Briefly summarized, “A Woman in Berlin” chronicles eight weeks of the Soviet army’s conquest of Berlin, which began in April 1945, and the ensuing mass rapes of more than 100,000 women by the victorious troops.

I first heard about the rapes in 1948 from a cousin, who had lived underground in Berlin during the entire war and the final battles for the city. The subject has been largely taboo in Russian history books and among Germans, who felt the events “besmirched” the honor of German womanhood.

The film is based on the diary kept by a 34-year-old German journalist, whose book was first published in English in the early 1950s, and only later in German. The author is listed as “Anonyma,” or Anonymous, and she is never addressed by her real name in the book or movie.

Anonyma (played by Nina Hoss) describes the chaos and suffering unsentimentally, without self-pity, and even with occasional humor.

She keeps her head, and to avoid the incessant gang rapes, decides to find a high-ranking Russian officer, become his mistress and put herself under his protection, or, as she puts it, “I had to find a wolf to keep the pack away.”

We meet Anonyma only briefly during the Nazi heydays, but apparently she was a good German and rejoiced in her country’s early victories. At one party, apparently right after Hitler’s invasion of the Soviet Union, she chortles, “Those Russians won’t know what hit them.”

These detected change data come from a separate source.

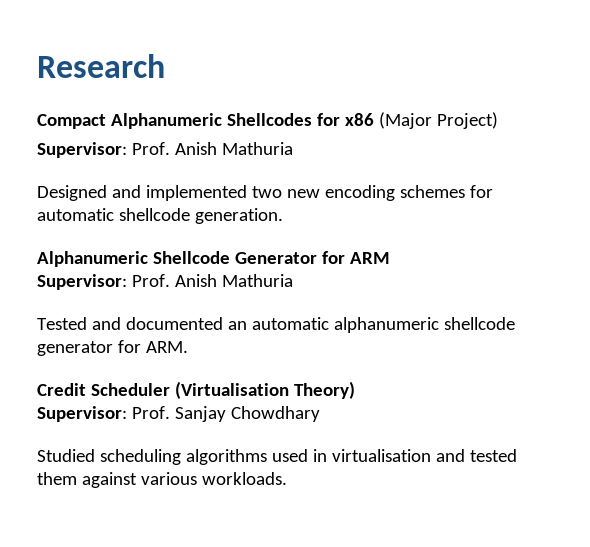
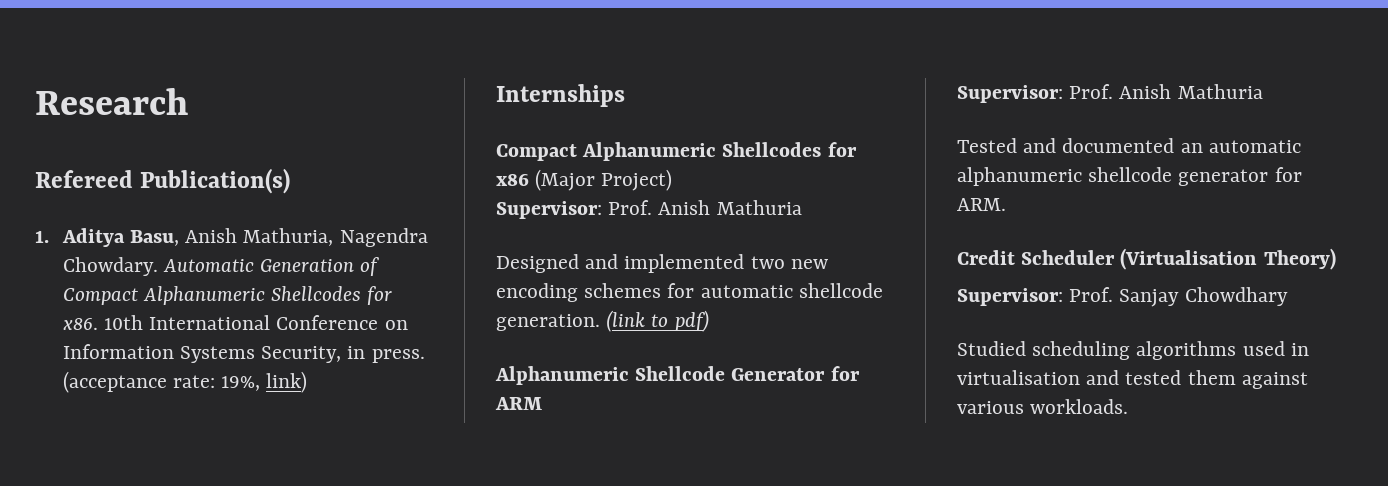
+ Refereed Publication(s)
+ 1. Aditya Basu, Anish Mathuria, Nagendra Chowdary. Automatic Generation of Compact Alphanumeric Shellcodes for x86. 10th International Conference on Information Systems Security, in press. (acceptance rate: 19%, link)
+ Internships
+ (link to pdf)

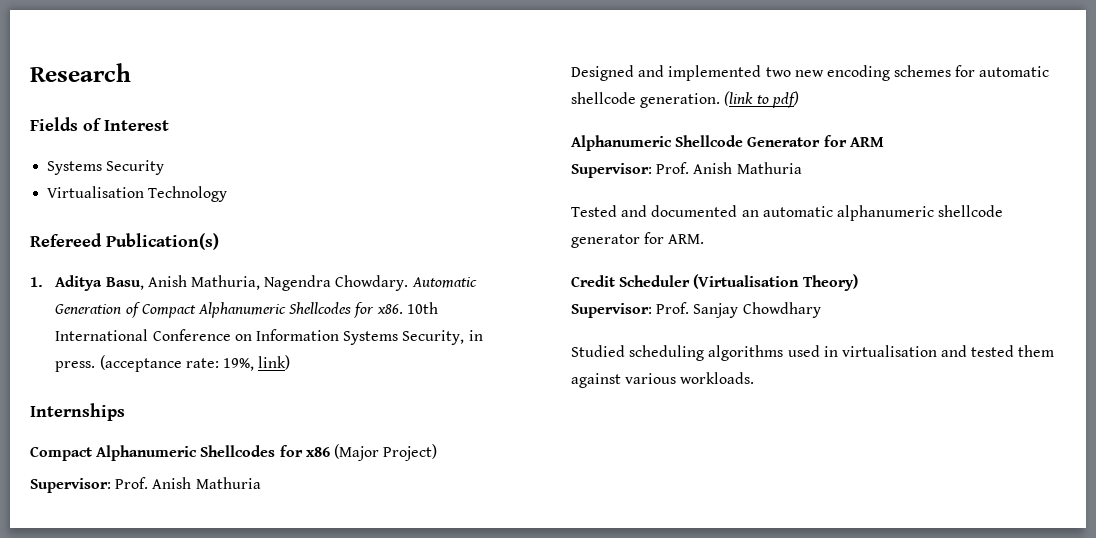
+ Fields of Interest
+ Systems Security
+ Virtualisation Technology

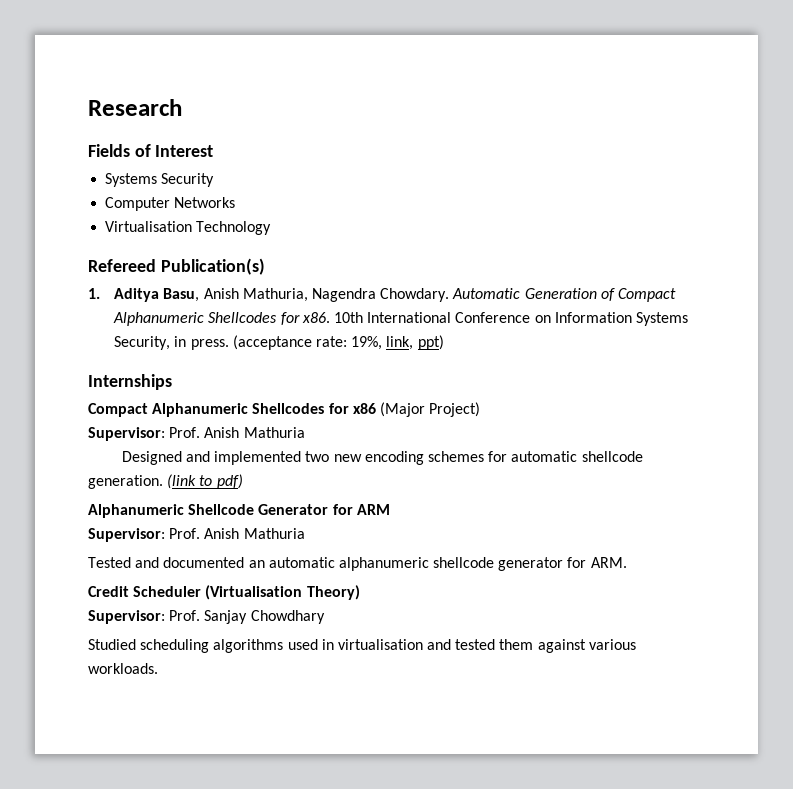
+ Computer Networks
- (acceptance rate: 19%, link)
+ (acceptance rate: 19%, link, ppt)

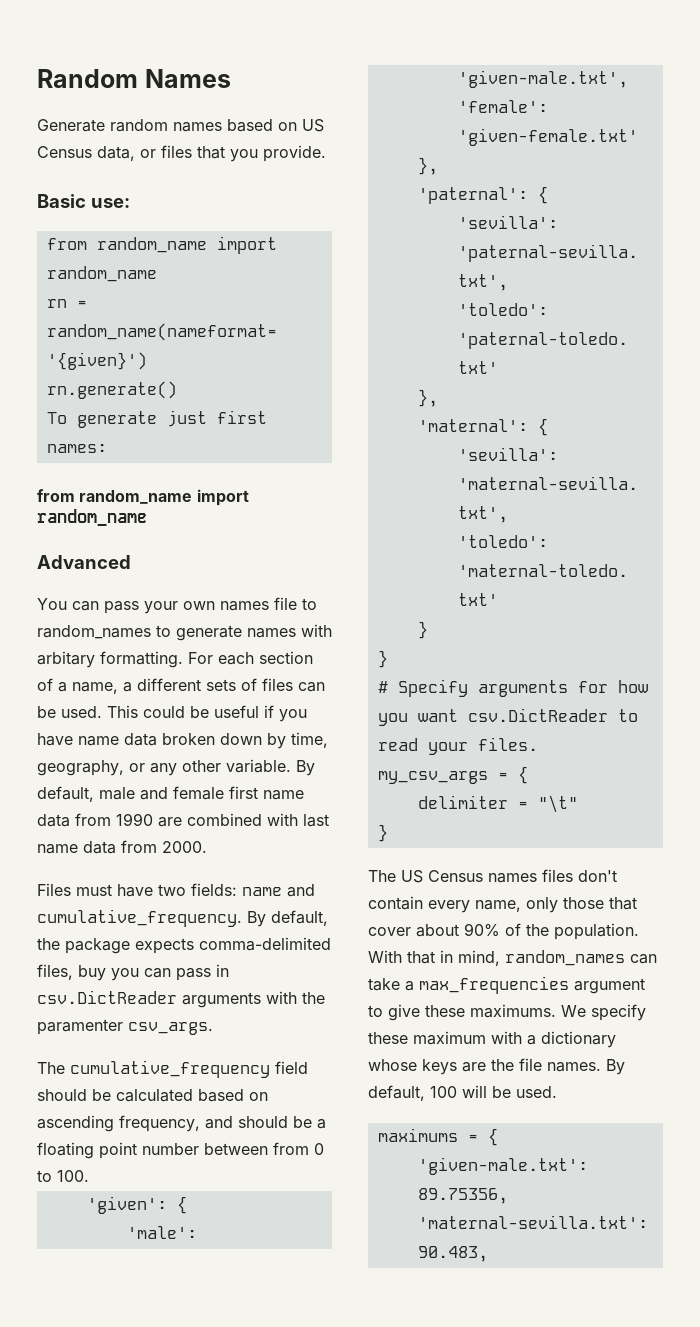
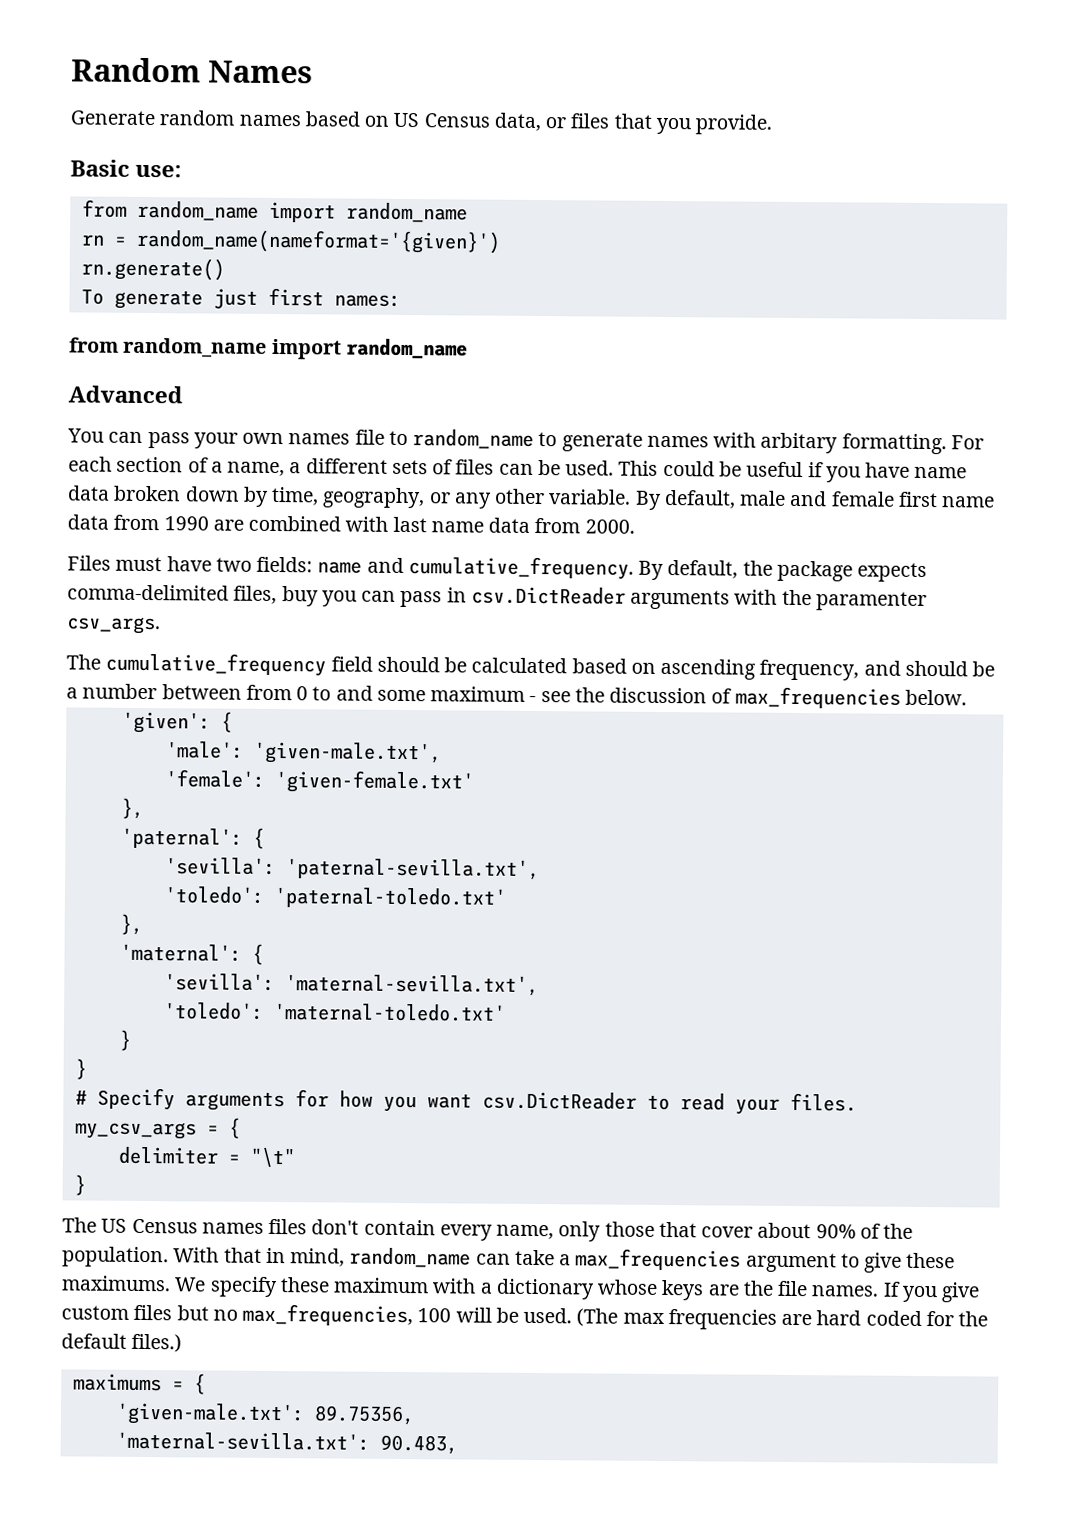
- You can pass your own names file to random_names to generate names with arbitary formatting.
+ You can pass your own names file to random_name to generate names with arbitary formatting.
- The cumulative_frequency field should be calculated based on ascending frequency, and should be a floating point number between from 0 to 100.
+ The cumulative_frequency field should be calculated based on ascending frequency, and should be a number between from 0 to and some maximum - see the discussion of max_frequencies below.
- With that in mind, random_names can take a max_frequencies argument to give these maximums.
+ With that in mind, random_name can take a max_frequencies argument to give these maximums.
- By default, 100 will be used.
+ If you give custom files but no max_frequencies, 100 will be used. (The max frequencies are hard coded for the default files.)

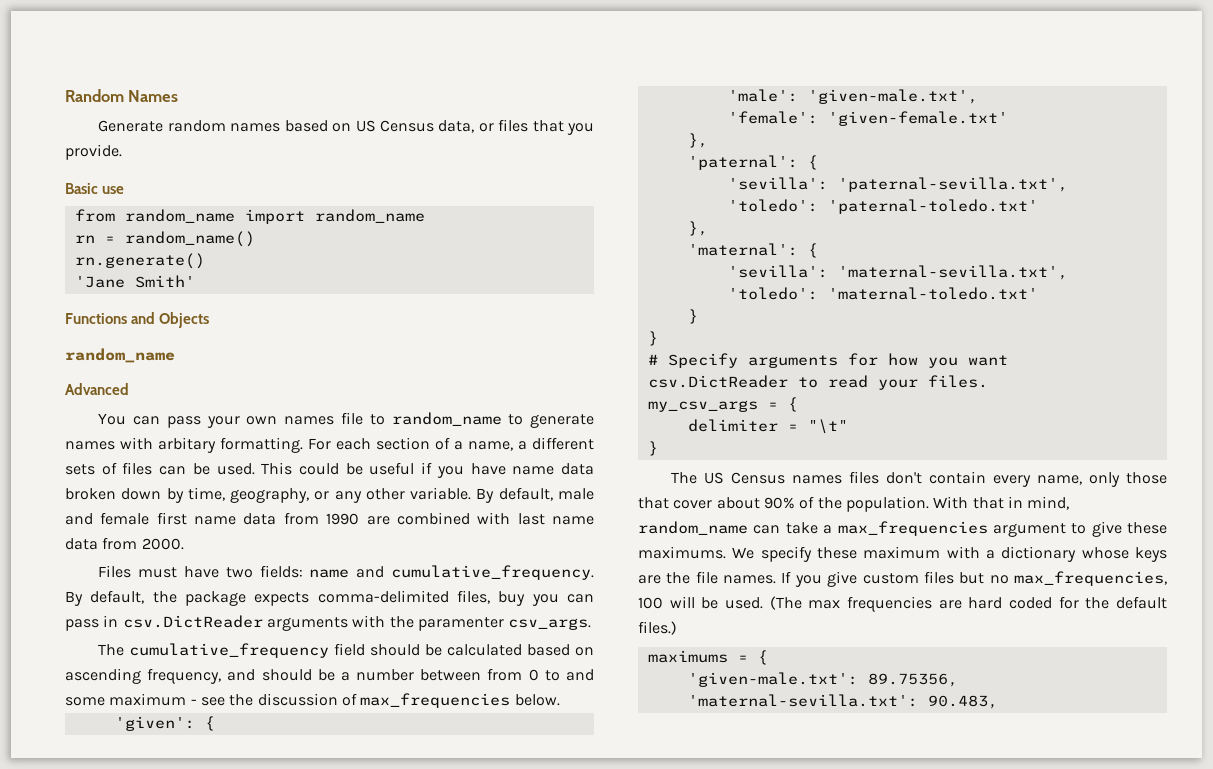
- Basic use:
+ Basic use
- rn = random_name(nameformat='{given}')
+ rn = random_name()
- To generate just first names:
- from random_name import random_name
+ 'Jane Smith'
+ Functions and Objects
+ random_name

In the film’s production notes, producer Gunter Rohrbach addresses that point by going back to Anonyma’s diary. “Was I myself for the [Nazi] system? Or against it?” she asked. “Either way, I was in the thick of it and breathed the air around us, that tainted us all, whether we wanted or not.”

Adds Rohrbach, “She was a journalist, which didn’t give her much opportunity to escape the demands of those who ruled. She wrote texts the way they were written in those days, even by journalists who later represented the democratic spirit of the Federal Republic.”

However, here is what the movie is not: It is not salacious, there are no graphic sex scenes, and there is only one fleeting shot of a topless woman.

It does not exculpate Germany or German crimes. In the midst of the carnage, a German veteran, returned from the Eastern front, remarks, “If the Russians do one-fourth to us what we did to them, there wouldn’t be one German left alive.”

It is not an anti-Soviet screed. There are loutish, brutal Russians and decent, sensitive Russians, but mostly there are men who have been fighting for four years and see the enemy’s women, as in every war, as justified spoils of war.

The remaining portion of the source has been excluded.